1. Recommender Systems (Overview)
2. Matrix Factorization for Recommender Systems
    1. Dataset preparation and baseline
    2. Matrix factorization
    3. Implicit feedback datasets
    4. SGD-based matrix factorization
    5. Bayesian personalized ranking
3. RNN for Recommender Systems
    1. Data preparation and baseline
    2. RNN rec systems in Tensorflow

### Dataset and Problem Description

* Dataset: [UCI Online Retail Dataset](http://archive.ics.uci.edu/ml/datasets/online+retail)

### Topics Covered

* Basics of Recommender Systems
* Matrix Factorization for Recommender Systems
* Bayesian Personalized Ranking
* Advanced Recommender Systems based on Recurrent Neural Nets

### We should be able to after this project

* Be able to prepare data for training a recommender system
* How to build models with Tensorflow
* Perform simple evaluation of quality of these models

### Theoretical Foundations

* Recommender systems are applied to help recommend things customers might like in order to sell more products, and recommendation engines do this task very well and use machine learning techniques.

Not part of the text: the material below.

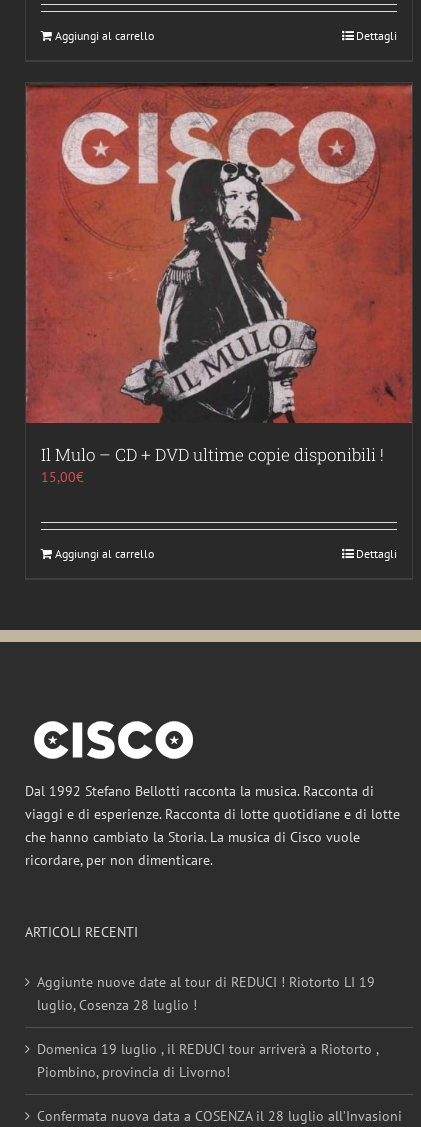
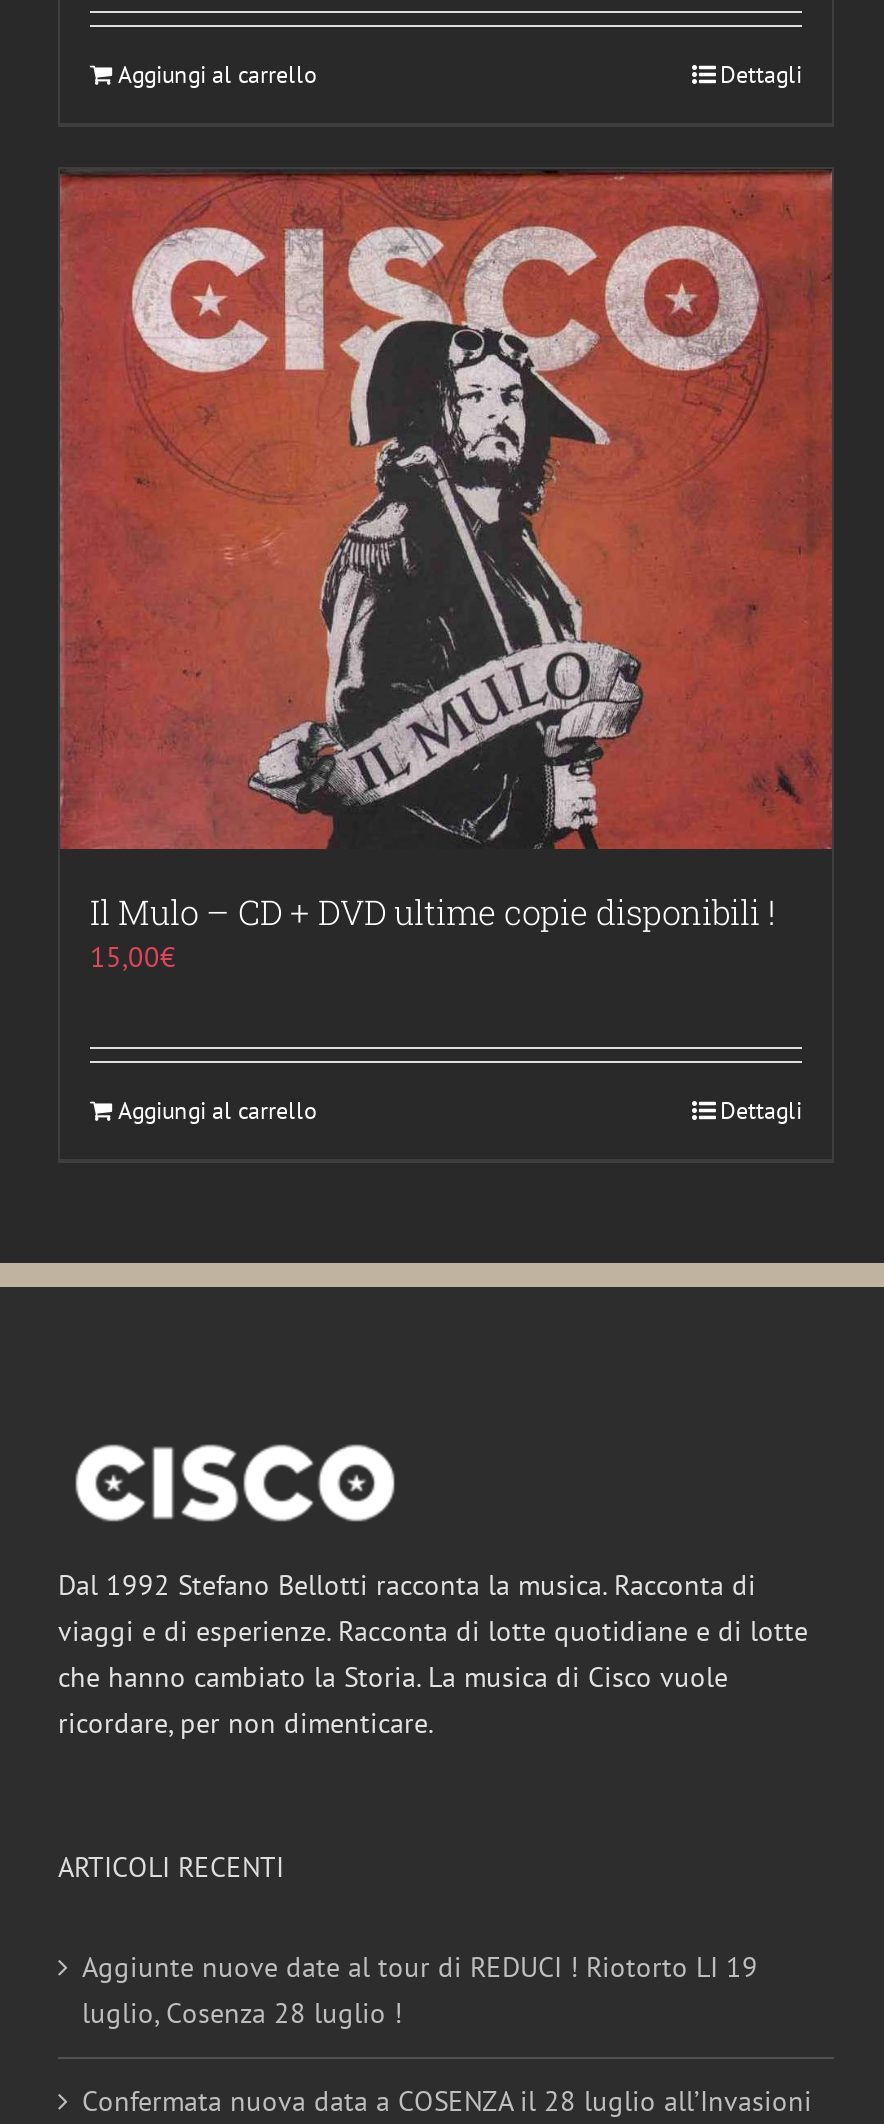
- Domenica 19 luglio , il REDUCI tour arriverà a Riotorto ,
- Piombino, provincia di Livorno!
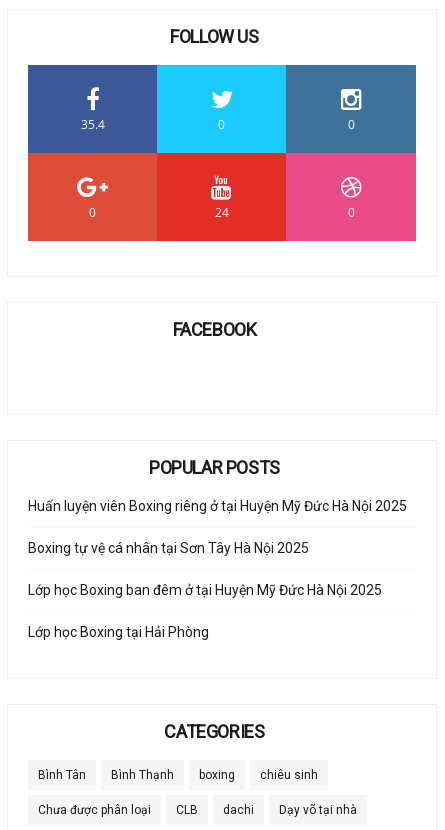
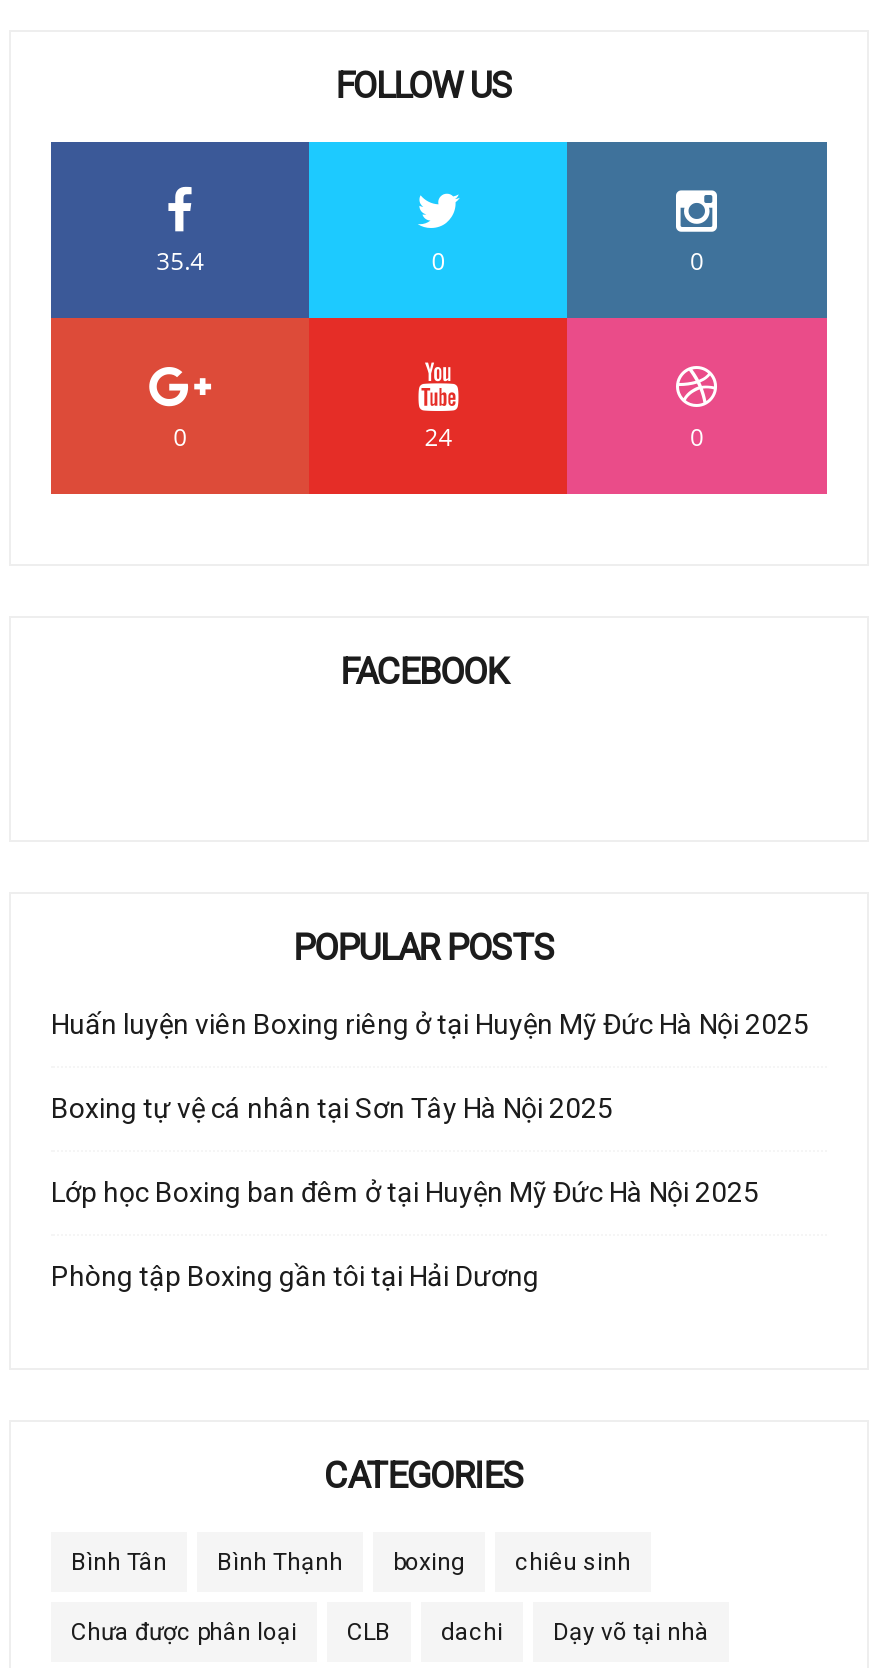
- Lớp học Boxing tại Hải Phòng
+ Phòng tập Boxing gần tôi tại Hải Dương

**What is a Recommendation Engine?**

A recommendation engine filters data using different algorithms and recommends the most relevant item to a user. A recommendation engine first captures a users behavior, and then based on past behavior recommends products that users would be likely to buy

In our eCommerce recommender system, it will be a "customers that bought X also bought Y"


## Step 1: Recommender Systems

* **Recommender System:** The task of a RS is to take in a list of possible items and rank them according to preferences of particular users. This list is referred to as a personalized ranking or a **recommendation**
    * Recommendations are often based off of past data, this historical data includes
        * Data includes: clicks, visits, transaction history, etc.
    * ML uses this historical data to find patterns in the behavior of users and come up with the best recommendations
    * Great for companies to sell more products
* In this chapter we will be implementing multiple RecSys algorithms with Tensorflow

Dataset is using UCI Online Retail dataset

* 25900 transactions, with each transaction containing 20 items
* Total items in matrix would be 540,000
* Transactions were made by 4,300 users

Features of dataset

* Invoice No
* Stock Code
* Description
* Quantity
* UnitPrice
* CustomerID
* Country



## Step 2: Matrix Factorization for Recommender Systems

In this section we will do the following:

1. Define the problem
2. Establish a few baselines
3. Implement classical Matrix factorization algorithm
4. Implement Bayesian Personalized Ranking

## Step 2.1 Data Preparation and Baseline

Steps

1. Read the excel data
2. Save the data as a pickle file and load it as a pickle file
3. Clean data
    1. Column names are in capital letters, so lowercase them
    2. Filter out transactions that are "returns"
    3. Remove transactions from unknown users
4. 
    

In [3]:
import tensorflow as tf
import pandas as pd
import numpy as np
import scipy.sparse as sp
from tqdm import tqdm

In [4]:
# Read data
df = pd.read_excel('../data/raw/Online Retail.xlsx')

In [5]:
# Reading takes time so we will save the dataframe into a picklefile
import pickle
with open('../data/processed/df_retail.bin', 'wb') as f_out:
    pickle.dump(df, f_out)

In [6]:
# Pickle file is faster to read, we will now use Pickled version
with open('../data/processed/df_retail.bin', 'rb') as f_in:
    df = pickle.load(f_in)


In [7]:
df.head()

Unnamed: 0,InvoiceNo,StockCode,Description,Quantity,InvoiceDate,UnitPrice,CustomerID,Country
0,536365,85123A,WHITE HANGING HEART T-LIGHT HOLDER,6,2010-12-01 08:26:00,2.55,17850.0,United Kingdom
1,536365,71053,WHITE METAL LANTERN,6,2010-12-01 08:26:00,3.39,17850.0,United Kingdom
2,536365,84406B,CREAM CUPID HEARTS COAT HANGER,8,2010-12-01 08:26:00,2.75,17850.0,United Kingdom
3,536365,84029G,KNITTED UNION FLAG HOT WATER BOTTLE,6,2010-12-01 08:26:00,3.39,17850.0,United Kingdom
4,536365,84029E,RED WOOLLY HOTTIE WHITE HEART.,6,2010-12-01 08:26:00,3.39,17850.0,United Kingdom


There are some problems with the data so far, here are the following problems

* column names are in capital letters, so lowercase them
* some transactions are returns, not of interest to us
* some transaction belong to unknown users



In [8]:
df.columns = df.columns.str.lower() # make lowercase
# remove transactions that are REturns
df = df[~df.invoiceno.astype('str').str.startswith('C')].reset_index(drop=True)
# remove transactions from unknown users, assign -1 to them
df.customerid = df.customerid.fillna(-1).astype('int32')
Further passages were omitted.